Defendants' Motion to Dismiss
On a motion to dismiss pursuant to CPLR 3211, the court accepts as true the facts as alleged in the complaint and the submissions in opposition to the motion, accords the plaintiff the benefit of every possible favorable inference, and determines only whether the facts as alleged fit within any cognizable legal theory (Sokoloff v Harriman Estates Dev. Corp., 96 NY2d 409, 414 [2001], citing Tenuto v Lederle Labs. et al., 90 NY2d 606, 609-610 [1997]; Leon v Martinez, 84 NY2d 83, 87-88 [1994]). The court is "not authorized to assess the merits of the complaint or any of its factual allegations, but only to determine if, assuming the truth of the facts alleged, the complaint states the elements of a legally cognizable cause of action." (P.T. Bank Cent. Asia v ABN AMRO Bank N. V., 301 AD2d 373, 376 [1st Dept 2003]). If from the four corners of the pleadings, "factual allegations are discerned which taken together manifest any cause of action cognizable at law," a defendant's motion to dismiss will be denied (Richbell Info. Servs. v Jupiter Partners, L.P., 309 AD2d 288, 289 , citation omitted).

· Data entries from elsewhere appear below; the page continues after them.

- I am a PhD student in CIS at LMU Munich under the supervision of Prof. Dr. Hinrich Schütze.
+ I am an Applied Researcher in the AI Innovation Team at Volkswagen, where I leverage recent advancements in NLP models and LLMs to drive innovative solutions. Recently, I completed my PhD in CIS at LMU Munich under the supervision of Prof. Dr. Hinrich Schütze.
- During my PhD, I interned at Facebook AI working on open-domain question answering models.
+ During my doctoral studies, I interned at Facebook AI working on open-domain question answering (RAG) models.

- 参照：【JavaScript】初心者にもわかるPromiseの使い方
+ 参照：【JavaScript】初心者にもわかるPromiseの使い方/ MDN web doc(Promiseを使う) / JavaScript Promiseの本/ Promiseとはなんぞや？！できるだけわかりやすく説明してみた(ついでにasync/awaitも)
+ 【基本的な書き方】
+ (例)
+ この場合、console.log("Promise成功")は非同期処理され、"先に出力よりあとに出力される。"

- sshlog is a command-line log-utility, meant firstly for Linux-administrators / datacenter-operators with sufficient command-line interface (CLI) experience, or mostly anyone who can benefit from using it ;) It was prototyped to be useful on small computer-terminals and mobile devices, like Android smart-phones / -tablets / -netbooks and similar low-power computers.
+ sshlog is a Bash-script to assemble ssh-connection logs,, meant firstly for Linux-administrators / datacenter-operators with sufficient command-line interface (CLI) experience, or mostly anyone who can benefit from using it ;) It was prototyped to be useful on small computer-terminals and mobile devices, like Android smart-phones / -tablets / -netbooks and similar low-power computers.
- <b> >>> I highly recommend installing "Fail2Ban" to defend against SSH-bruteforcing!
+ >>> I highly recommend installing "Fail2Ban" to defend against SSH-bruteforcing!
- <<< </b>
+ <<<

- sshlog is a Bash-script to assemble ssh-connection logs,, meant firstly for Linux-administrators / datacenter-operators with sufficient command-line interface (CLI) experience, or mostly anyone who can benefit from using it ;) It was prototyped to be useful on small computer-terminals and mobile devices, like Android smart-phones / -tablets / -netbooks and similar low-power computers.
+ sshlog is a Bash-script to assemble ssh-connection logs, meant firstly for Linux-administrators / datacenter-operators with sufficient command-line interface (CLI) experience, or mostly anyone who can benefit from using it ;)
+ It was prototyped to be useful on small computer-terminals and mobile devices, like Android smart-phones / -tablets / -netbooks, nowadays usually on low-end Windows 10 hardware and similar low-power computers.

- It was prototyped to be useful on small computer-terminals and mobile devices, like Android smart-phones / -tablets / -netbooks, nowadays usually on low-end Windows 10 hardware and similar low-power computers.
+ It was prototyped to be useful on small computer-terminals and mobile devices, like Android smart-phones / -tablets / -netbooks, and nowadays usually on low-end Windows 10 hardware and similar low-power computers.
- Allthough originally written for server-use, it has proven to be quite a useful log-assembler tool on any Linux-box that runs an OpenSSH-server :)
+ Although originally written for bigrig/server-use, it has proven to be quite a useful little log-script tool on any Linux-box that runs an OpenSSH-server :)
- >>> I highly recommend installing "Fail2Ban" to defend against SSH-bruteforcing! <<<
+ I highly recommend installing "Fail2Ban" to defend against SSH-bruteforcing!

CPLR 3211 (a) (3) allows for dismissal of a cause of action on the ground that the party asserting it does not have legal capacity to sue. First, defendants argue that the complaint is premature as plaintiff has not satisfied the necessary prerequisite to bringing derivative causes of action set forth in the Business Corporation Law, namely that she had made a demand on the Board to bring an action and the Board refused. It is required that where an action is brought derivatively by shareholders in the right of the corporation to procure a judgment in its favor,
"the complaint shall set forth with particularity the efforts of the plaintiff to secure the initiation of such action by the board or the reasons for not making such effort."(BCL § 626 [c]). Defendants argue that the complaint is silent about any efforts taken by Pomerance to persuade the Board to commence such an action, or the reasons why such an action is futile. As noted above, the complaint alleges, at paragraph 221, that the totality of what has been alleged shows that a demand on the Board would have been futile. Plaintiff points to Marx v Akers, 88 NY2d 189 (1996), which addresses the three situations of futility, any of which must be alleged "with particularity" (Marx, at 200). The first situation is where a majority of the board of directors is either self-interested in the transactions at issue, or "controlled" by a self-interested director, losing its independence (id.). The second situation described by Marx is when the members of the board of directors did not fully inform themselves as to the transaction at issue to the extent reasonably appropriate under the circumstances (id.). Here, the complaint alleges that the members of the Board simply would not investigate the various issues brought up by Pomerance including possible conflicts of interest of the Board, her right as a Board member to various documents and issues raised at meetings, and her claims of wasteful spending (Doc. 13 Memo of Law in Opp. pp 13-16). Even if the complaint does not explain the self-interest of McGrath in controlling the Board, it sufficiently alleges several situations where plaintiff tried to bring the Board's attention to specific problems but was ignored, and it sufficiently alleges the futility in her making a demand on the Board to bring a litigation. The complaint, therefore, should not be dismissed on this ground.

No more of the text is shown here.